Читать Прах и камень
Пролог
– Невеста! Невеста! Невеста! – хихикала свора сверстников, немногим младше или чуть старше меня, указывая пальцем на чёрные треугольники, обращённые вершиной вниз, начерченные на моём лице. Я с удивлением обнаружила среди толпы свою сестру, глаза которой горели тем же азартом насмешки, что и у прочих.
– Я слышала, что говорят, – важно заявила она, и её громкий голосок перекрыл дразнящийся гвалт толпы, – он придёт за своей невестой и сожрёт её!..
– Ты врёшь! – мой голос всё ещё был твёрд, но сомнение уже закралось внутрь оттого, что именно она, а некто другой произносит обидные слова, раня в самое сердце. Разве оно у нас не одно на двоих, бьётся в едином ритме и заставляет думать одинаково? Разве не чувствует она тот холодок, что сейчас легонько коснулся меня изнутри, заставив замереть от испуга?
– Я слышала, – упрямо повторила она и склонила голову влево и немного вперёд. Она всегда так делала, когда стояла на своём до самого последнего не уступая.
– Я слышала, как старая Иуния говорила об этом… Она пела о его невестах, сожранных им живьём так, что от них не оставалось ни следа!
По толпе пронёсся восхищённый шёпот, полный одновременно удивления и трепета, и тут же кто-то завёл:
– Сожрёт живьём! Сожрёт живьём!
Крик подхватили ещё несколько глоток, и сейчас этот крик множился, окружая меня плотным кольцом.

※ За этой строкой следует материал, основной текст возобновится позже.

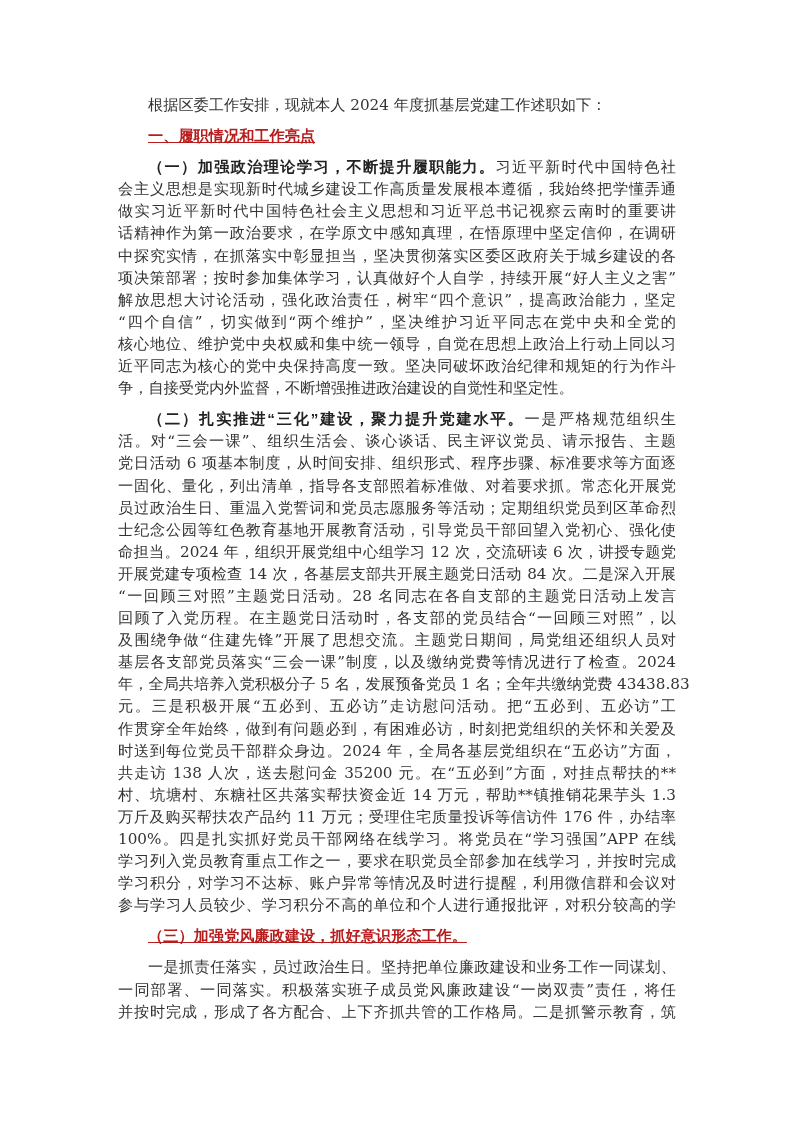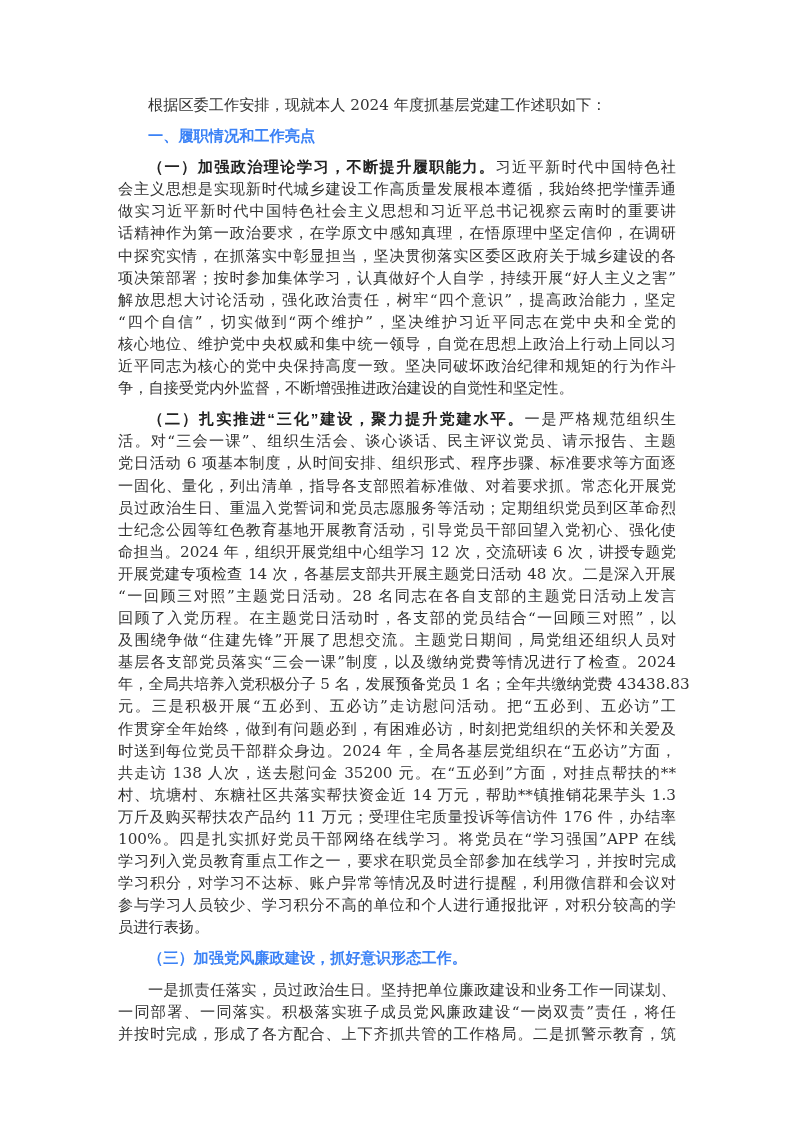--- a/index.html
+++ b/index.html
@@ -4,21 +4,21 @@
 <style>
   html, body { margin: 0; padding: 0; background: #ffffff; }
   body { width: 793px; height: 1122px; position: relative; overflow: hidden; }
   .page { position: absolute; left: 0; top: 0; width: 793px; height: 1024px; background: #fff; }
   .content { position: absolute; left: 118px; top: 94px; width: 558px;
     font-family: "DejaVu Serif", "Liberation Serif", serif; font-size: 15.2px; color: #333; }
   .line { height: 22.1px; line-height: 22.1px; white-space: nowrap; text-align: justify; text-align-last: justify; overflow: visible; }
   .line.last { text-align-last: left; }
   .gap { height: 9px; }
   .indent { padding-left: 30px; }
-  .heading { font-family: "DejaVu Sans", "Liberation Sans", sans-serif; font-weight: bold; color: #3b82f6; }
+  .heading { font-family: "DejaVu Sans", "Liberation Sans", sans-serif; font-weight: bold; color: #b91c1c; text-decoration: underline; }
   .b { font-family: Liberation Sans, sans-serif; font-weight: bold; color: #222; }
 </style>
 </head>
 <body>
 
 <div class="page">
   <div class="content">
 
     <div class="line indent last">根据区委工作安排，现就本人 2024 年度抓基层党建工作述职如下：</div>
     <div class="gap"></div>
@@ -41,37 +41,36 @@
     <div class="gap"></div>
 
     <div>
       <div class="line indent"><span class="b">（二）扎实推进“三化”建设，聚力提升党建水平。</span><span>一是严格规范组织生</span></div>
       <div class="line">活。对“三会一课”、组织生活会、谈心谈话、民主评议党员、请示报告、主题</div>
       <div class="line">党日活动 6 项基本制度，从时间安排、组织形式、程序步骤、标准要求等方面逐</div>
       <div class="line">一固化、量化，列出清单，指导各支部照着标准做、对着要求抓。常态化开展党</div>
       <div class="line">员过政治生日、重温入党誓词和党员志愿服务等活动；定期组织党员到区革命烈</div>
       <div class="line">士纪念公园等红色教育基地开展教育活动，引导党员干部回望入党初心、强化使</div>
       <div class="line">命担当。2024 年，组织开展党组中心组学习 12 次，交流研读 6 次，讲授专题党</div>
-      <div class="line">开展党建专项检查 14 次，各基层支部共开展主题党日活动 48 次。二是深入开展</div>
+      <div class="line">开展党建专项检查 14 次，各基层支部共开展主题党日活动 84 次。二是深入开展</div>
       <div class="line">“一回顾三对照”主题党日活动。28 名同志在各自支部的主题党日活动上发言</div>
       <div class="line">回顾了入党历程。在主题党日活动时，各支部的党员结合“一回顾三对照”，以</div>
       <div class="line">及围绕争做“住建先锋”开展了思想交流。主题党日期间，局党组还组织人员对</div>
       <div class="line">基层各支部党员落实“三会一课”制度，以及缴纳党费等情况进行了检查。2024</div>
       <div class="line">年，全局共培养入党积极分子 5 名，发展预备党员 1 名；全年共缴纳党费 43438.83</div>
       <div class="line">元。三是积极开展“五必到、五必访”走访慰问活动。把“五必到、五必访”工</div>
       <div class="line">作贯穿全年始终，做到有问题必到，有困难必访，时刻把党组织的关怀和关爱及</div>
       <div class="line">时送到每位党员干部群众身边。2024 年，全局各基层党组织在“五必访”方面，</div>
       <div class="line">共走访 138 人次，送去慰问金 35200 元。在“五必到”方面，对挂点帮扶的**</div>
       <div class="line">村、坑塘村、东糖社区共落实帮扶资金近 14 万元，帮助**镇推销花果芋头 1.3</div>
       <div class="line">万斤及购买帮扶农产品约 11 万元；受理住宅质量投诉等信访件 176 件，办结率</div>
       <div class="line">100%。四是扎实抓好党员干部网络在线学习。将党员在“学习强国”APP 在线</div>
       <div class="line">学习列入党员教育重点工作之一，要求在职党员全部参加在线学习，并按时完成</div>
       <div class="line">学习积分，对学习不达标、账户异常等情况及时进行提醒，利用微信群和会议对</div>
       <div class="line">参与学习人员较少、学习积分不高的单位和个人进行通报批评，对积分较高的学</div>
-      <div class="line last">员进行表扬。</div>
     </div>
     <div class="gap"></div>
 
     <div class="line indent last heading">（三）加强党风廉政建设，抓好意识形态工作。</div>
     <div class="gap"></div>
 
     <div>
       <div class="line indent">一是抓责任落实，员过政治生日。坚持把单位廉政建设和业务工作一同谋划、</div>
       <div class="line">一同部署、一同落实。积极落实班子成员党风廉政建设“一岗双责”责任，将任</div>
       <div class="line">并按时完成，形成了各方配合、上下齐抓共管的工作格局。二是抓警示教育，筑</div>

– Ты всё врёшь, старая Иуния выжила из ума!.. – но мои слова тонули в гвалте, они не были услышаны и терялись в ожесточённом повторении:
– Сожрёт живьём!
Я отступила назад, а затем, развернувшись, побежала прочь, слыша за собой топот десятка или полутора десятка детских пяток, отбивающих сплочённый ритм. А жадные глотки раззевались в крике или дразнящемся завывании, подгоняющем меня, заставляющем бежать ещё быстрее, не разбирая дороги, разбивая ступни о камни, встречающиеся на пути. Я забежала в дом, кинулась к ведру с водой, всегда стоявшем в углу, и принялась ополаскивать лицо, время от времени поглядывая в отполированный до блеска металлический круг, заменявший нам зеркало. Чёрные треугольники никуда не исчезали от простого умывания. Тёмные потоки краски сбегали вниз по лицу, но знаки лишь немного бледнели, всё ещё оставаясь на коже. Тогда я схватилась за скребок, которым мы обыкновенно тёрли тело, и принялась ожесточённо соскабливать ставшие ненавистными мне знаки со своего лица.
Я не чувствовала боли, мне хотелось содрать их с себя, не оставив даже намёка на то, что они были когда-то на мне, и даже не заметила, как в комнату вошла мать. Она вырвала из моих цепких пальцев скребок и отвесила мне звонкую пощёчину. Я смотрела на неё сквозь мутную пелену слёз и не понимала, отчего ладонь её окрасилась в красный, а сама она опустилась на пол, зажимая себе рот обеими руками и раскачиваясь из стороны в сторону, сыпля то проклятиями, то словами утешениями, то молитвами, обращёнными к кому-то неизвестному и далёкому.
Немногим позднее она крепко схватила меня за руку и отвела к целительнице Вевее. Вевея ослепла давным-давно, а некоторые говорили, что она и родилась такой, ни разу в жизни не видя света дня. Но её узловатые сухие пальцы видели всё: она скользнула ими по моему лицу и недовольно цокнула языком, обругав мать. А после затянула негромкую песню и принялась растирать в ступке сухие коренья в порошок, смешав их с жиром и намазав мне на щёки. Она велела матери уходить, оставив меня у неё на несколько дней. И в её голосе было столько силы, что даже моя мать, слывшая громкоголосой, не осмелилась ей возразить и ушла, склонившись в глубоком поклоне, лишь смиренно прося её образумить «глупое дитя».